Пару десятков человек вдоль берега, пару десятков лошадей к пушкарям, как только переправятся — батарею известить, кто захочет уйти — пусть уходят, кто решит остаться…
И решили. Остался старый Збышек, остались Янко и Михал. Все трое уже в той поре, когда снег обильно выпадает на волосы и сражаться уже нет сил, но и родную землю, но и близких своих отдавать на поругание врагу нельзя… и сердце бьется, как у молодого.
А особливо весело было Михалу, у коего о позатом годе дочь умыкнули и продали, говорят, на турецком базаре. Вот за родное дитя и отплатил сейчас старый артиллерист. С лихвой отплатил, взяв вражеских жизней за свою более тысячи.
Все снаряды, которые оставались, весь порох… рвануло так, что черти в аду уважительно покачали головами — на что только не пойдут эти люди ради своей победы! Опять надобно дыру в крыше замазывать — весь ад с волос штукатурку стряхивает!

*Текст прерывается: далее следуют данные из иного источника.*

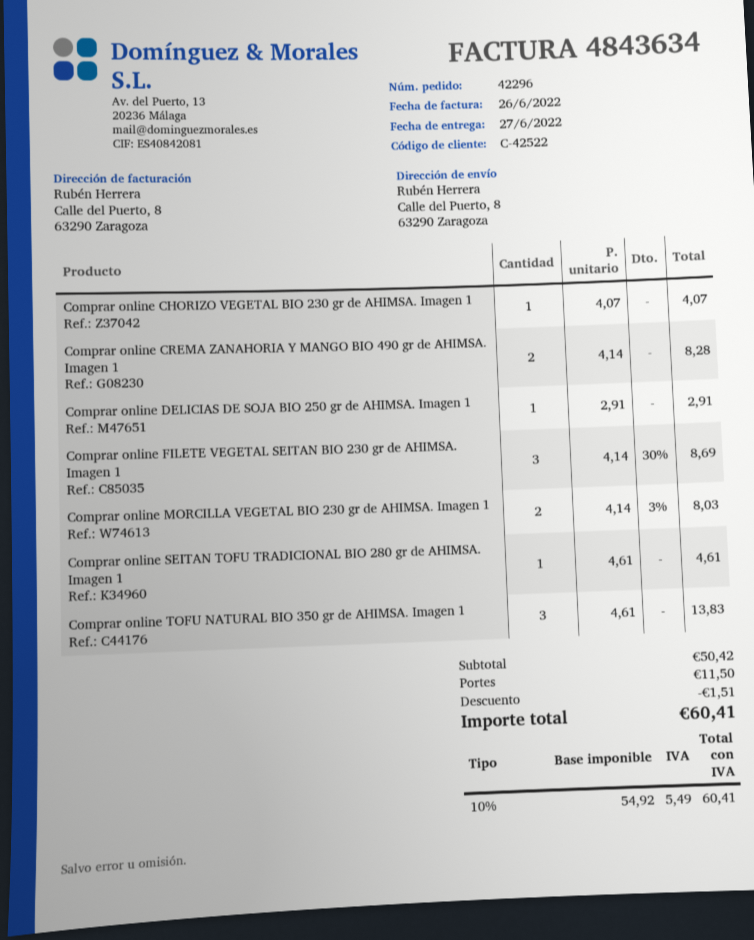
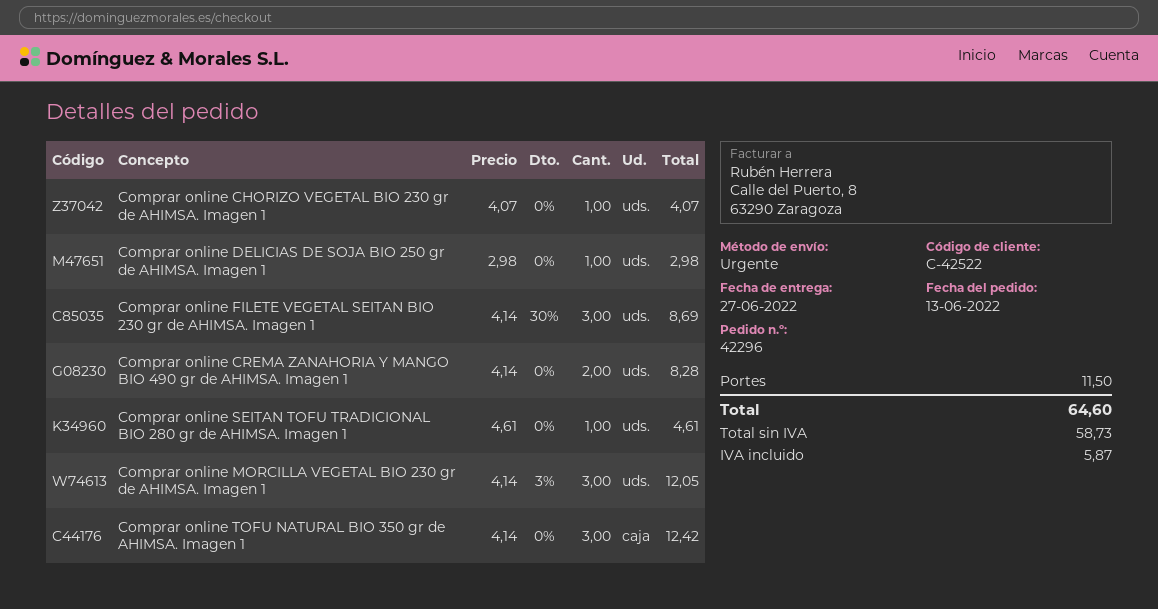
Comprar online DELICIAS DE SOJA BIO 250 gr de AHIMSA. Imagen 1: 1 x 2.91 = 2.91 -> 1 x 2.98 = 2.98
Comprar online MORCILLA VEGETAL BIO 230 gr de AHIMSA. Imagen 1: 2 x 4.14 - 3% = 8.03 -> 3 x 4.14 - 3% = 12.05
Comprar online TOFU NATURAL BIO 350 gr de AHIMSA. Imagen 1: 3 x 4.61 = 13.83 -> 3 x 4.14 = 12.42
discount: 1.51 -> none
net: 54.92 -> 58.73
tax: 5.49 -> 5.87
total: 60.41 -> 64.60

В тот день переправа более не шла. Днестр перешло не более семи тысяч человек, встали лагерем, кое‑как похоронили убитых… настроение у всех было плохим. Еще воевать не начали, а уж такие потери?
Что‑то дальше будет?
* * *
А дальше было вот что.
Подлесок, лощина, конница, предрассветный час, когда останавливается все, когда особенно темно и кажется, что день никогда не наступит, когда буйствует нечисть, а сон особенно крепок, когда голос говорящего человека разносится далеко вокруг, а потому говорит он очень тихо, но его все равно слышно, когда ночной ветер шепчет о страхе и крови…
Но сейчас шептал он совсем о другом. Но кто может понять речи вольного ветра?
А потому улетает он из лощины, в которой стоит почти мертвая тишина. Разве что чуть потрескивают факелы да иногда переступит с ноги на ногу, всхрапнув, какая‑нибудь лошадь.
— Паны ясновельможные! Не для себя прошу — для родины нашей. Пусть не топчет вражеская нога ее землю! Коли нападем мы на супостата, так большой урон нанесем ему сейчас. Зарекутся басурмане приходить к нам, не станут ходить в набеги! Мы еще их змеиное гнездо выжжем. За матерей своих, за сестер, за жен и дочерей! Все ли готовы к бою?
Рева не было. Мужчины просто склоняли головы. Володыевский оглядывал их. Сегодня ему вести в бой почти тысячу человек, эту честь он выпросил у Собесского, упирая на то, что в городе покамест все и так идет неплохо, а ему бы хоть ненадолго на простор. Ян не стал спорить, но приказал вернуться. Он уже оценил по достоинству Ежи — как лихого рубаку и хорошего командира, но без сильных амбиций.